Los autos chutos en Bolivia son mayormente usados en zonas fronterizas. Foto: Twitter Capturas.
La posibilidad de nacionalizar los autos 'chutos' en Bolivia volvió a generar polémica y es que el ministro de Obras Públicas, Mauricio Zamora, abrió la puerta a la medida.
“Todo es posible, hay que sentarse, como yo siempre digo, que hay que sentarse en mesas, ver, y si es bueno, hay que nacionalizar los autos chutos, pero hay que hacer análisis”, precisó Zamora en una declaración que recoge Opinión.
Sus palabras responden directamente al proyecto de ley presentado por el diputado Reinaldo Seas, de la agrupación Libre, que busca regularizar estos automotores con el argumento de generar ingresos frescos para el Estado.
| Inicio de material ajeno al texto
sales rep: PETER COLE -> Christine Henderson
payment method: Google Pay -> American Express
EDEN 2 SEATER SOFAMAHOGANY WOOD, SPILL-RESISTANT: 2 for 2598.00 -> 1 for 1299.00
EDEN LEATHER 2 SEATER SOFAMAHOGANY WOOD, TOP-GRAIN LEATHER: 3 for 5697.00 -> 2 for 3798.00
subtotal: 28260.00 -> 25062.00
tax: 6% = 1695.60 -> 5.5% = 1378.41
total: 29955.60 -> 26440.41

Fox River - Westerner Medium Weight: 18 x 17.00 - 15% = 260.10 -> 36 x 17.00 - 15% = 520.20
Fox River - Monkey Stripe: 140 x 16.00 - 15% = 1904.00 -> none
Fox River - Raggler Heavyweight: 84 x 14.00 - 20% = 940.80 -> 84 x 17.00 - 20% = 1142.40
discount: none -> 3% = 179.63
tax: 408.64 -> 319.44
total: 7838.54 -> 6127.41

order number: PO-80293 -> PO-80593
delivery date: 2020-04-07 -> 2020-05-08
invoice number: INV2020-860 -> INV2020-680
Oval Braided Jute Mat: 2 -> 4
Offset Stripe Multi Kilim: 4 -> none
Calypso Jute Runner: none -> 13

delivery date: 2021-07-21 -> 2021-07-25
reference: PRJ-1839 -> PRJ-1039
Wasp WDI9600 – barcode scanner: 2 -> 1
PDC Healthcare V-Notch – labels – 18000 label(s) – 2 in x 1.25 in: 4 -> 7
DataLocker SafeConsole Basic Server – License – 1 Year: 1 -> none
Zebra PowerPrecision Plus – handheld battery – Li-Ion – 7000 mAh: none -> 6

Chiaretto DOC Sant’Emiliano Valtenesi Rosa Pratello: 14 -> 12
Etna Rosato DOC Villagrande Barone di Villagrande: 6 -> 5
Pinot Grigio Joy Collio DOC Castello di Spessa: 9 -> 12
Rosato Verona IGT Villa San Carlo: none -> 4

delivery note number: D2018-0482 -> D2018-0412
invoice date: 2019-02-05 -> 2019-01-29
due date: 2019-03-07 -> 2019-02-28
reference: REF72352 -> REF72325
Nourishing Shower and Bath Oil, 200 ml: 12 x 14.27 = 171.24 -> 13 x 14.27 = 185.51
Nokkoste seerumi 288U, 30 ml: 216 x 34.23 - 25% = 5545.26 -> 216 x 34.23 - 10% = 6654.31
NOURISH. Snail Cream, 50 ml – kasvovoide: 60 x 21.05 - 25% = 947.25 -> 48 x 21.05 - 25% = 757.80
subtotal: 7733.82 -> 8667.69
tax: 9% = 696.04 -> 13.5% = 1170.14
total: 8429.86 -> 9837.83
Además, se enmarcan en una promesa electoral del presidente Rodrigo Paz.
¿Por qué estas declaraciones provocaron tanta controversia?
Por un lado, sectores cercanos a los propietarios de chutos y algunos actores políticos ven en la nacionalización una oportunidad de inclusión y recaudación.
Por otro, la Cámara Automotriz Boliviana, países vecinos como Chile, Brasil y Paraguay, y analistas económicos advierten sobre riesgos graves de esta "nacionalización" de los vehículos.
Entre esos flagelos resaltan el fomento al contrabando en Bolivia, pérdida de ingresos tributarios a largo plazo, saturación del parque automotor, mayor consumo de combustibles y, sobre todo, el blanqueo de vehículos robados que alimentan redes criminales transfronterizas.
Contrabando de autos robados
Los “autos chutos” son vehículos ingresados de manera ilegal a Bolivia, principalmente a través de pasos fronterizos no habilitados, sin pagar aranceles aduaneros ni cumplir con los requisitos de importación. Generalmente, provienen de la Zona Franca de Iquique (Chile), aunque también de Brasil, Paraguay y Argentina. Muchos son robados, mientras que otros son “grises”, esto quiere decir que son importados legalmente en origen, pero ingresados de contrabando.
A lo largo de los años, se normalizó en amplias zonas del país, especialmente en áreas rurales y periurbanas, donde los precios hasta un 50% más bajos resultan atractivos para una población con limitado acceso a vehículos formales.
Un hito clave en Bolivia ocurrió en el 2011, durante el gobierno de Evo Morales, cuando se promulgó la Ley de Saneamiento Legal de Automotores. Esta normativa permitió regularizar decenas de miles de vehículos alrededor de 72.000, recaudando cerca de 175 millones de dólares. Sin embargo, se trató de un proceso “por única vez” que generó críticas internacionales por posibles irregularidades y por premiar el contrabando.